Many members of the footballing world extended messages of support to Coleman after the sorry incident. Close ally and teammate at Everton, Phil Jagielka, says the sickening injury to the 28-year-old will provide Ronald Koeman's men with an added source of motivation ahead of two crucial games against Liverpool and Manchester United and insists that he and his teammates will do everything in their power to help the former Sligo Rovers star, who is "part of the furniture" at Everton.
"There are two massive games coming up and that's one thing Seamus will want us to do, to play well and get some good results," the Everton captain was quoted as saying by The Belfast Telegraph.
"We'll all be thinking about him and, come Saturday and Tuesday, I'm sure he'll have the TV on and be cheering us on. There'll be no incentive needed, but the circumstances over the last few days might add a bit of a motivational edge on our behalf.

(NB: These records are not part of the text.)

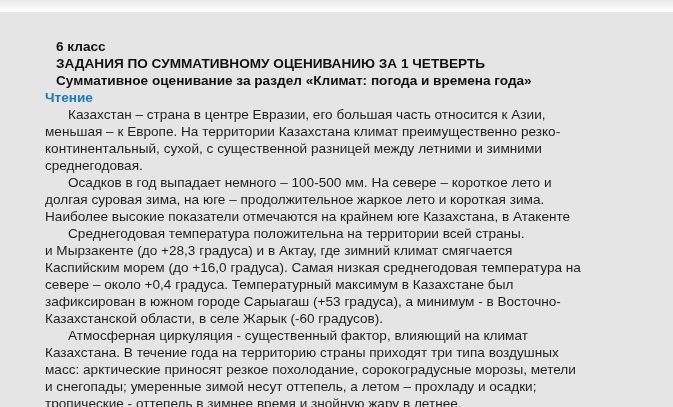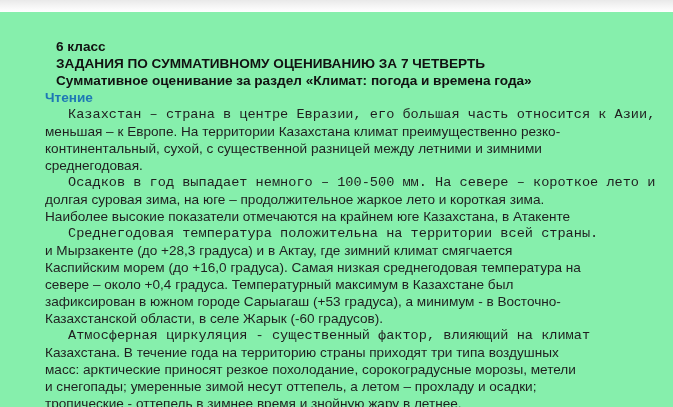--- a/index.html
+++ b/index.html
@@ -4,21 +4,21 @@
 <style>
   html, body {
     margin: 0;
     padding: 0;
     background: #ffffff;
   }
   .page {
     position: relative;
     width: 673px;
     height: 407px;
-    background: #86efac;
+    background: #e5e5e5;
     overflow: hidden;
     font-family: "Liberation Sans", "DejaVu Sans", sans-serif;
   }
   .top-bar {
     position: absolute;
     top: 0; left: 0; right: 0;
     height: 12px;
     background: linear-gradient(to bottom, #e9e9e9 0%, #f6f6f6 55%, #ffffff 100%);
   }
   .doc {
@@ -44,32 +44,31 @@
     white-space: nowrap;
   }
   .reading-text {
     margin-top: 0;
   }
   .reading-text .line {
     white-space: nowrap;
   }
   .reading-text .line.first {
     text-indent: 23px;
-    font-family: Liberation Mono, monospace;
   }
 </style>
 </head>
 <body>
 
 <div class="page">
   <div class="top-bar"></div>
   <div class="doc">
     <div class="doc-header">
       <div class="hline">6 класс</div>
-      <div class="hline">ЗАДАНИЯ ПО СУММАТИВНОМУ ОЦЕНИВАНИЮ ЗА 7 ЧЕТВЕРТЬ</div>
+      <div class="hline">ЗАДАНИЯ ПО СУММАТИВНОМУ ОЦЕНИВАНИЮ ЗА 1 ЧЕТВЕРТЬ</div>
       <div class="hline">Суммативное оценивание за раздел «Климат: погода и времена года»</div>
     </div>
     <div class="section-label" style="color: rgb(30, 120, 181);">Чтение</div>
     <div class="reading-text">
         <div class="line first">Казахстан – страна в центре Евразии, его большая часть относится к Азии,</div>
         <div class="line">меньшая – к Европе. На территории Казахстана климат преимущественно резко-</div>
         <div class="line">континентальный, сухой, с существенной разницей между летними и зимними</div>
         <div class="line">среднегодовая.</div>
         <div class="line first">Осадков в год выпадает немного – 100-500 мм. На севере – короткое лето и</div>
         <div class="line">долгая суровая зима, на юге – продолжительное жаркое лето и короткая зима.</div>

"Seamus is a massive part of the furniture, he's been here a long time, he's one of the leaders. All we can do is be there for him. He's had the operation, it's been a success and he's on the slow road to recovery.
"He'll be down at the moment because it's not long since it happened. His friends and family away from football will help him through these initial stages. When he is able to do things it's up to us as a club - the players, physios, coaches. I'm sure we'll be able to get him to where he needs to get to.
"Hopefully it is as quick as possible, but the main thing is that he gets back to the levels he's been showing."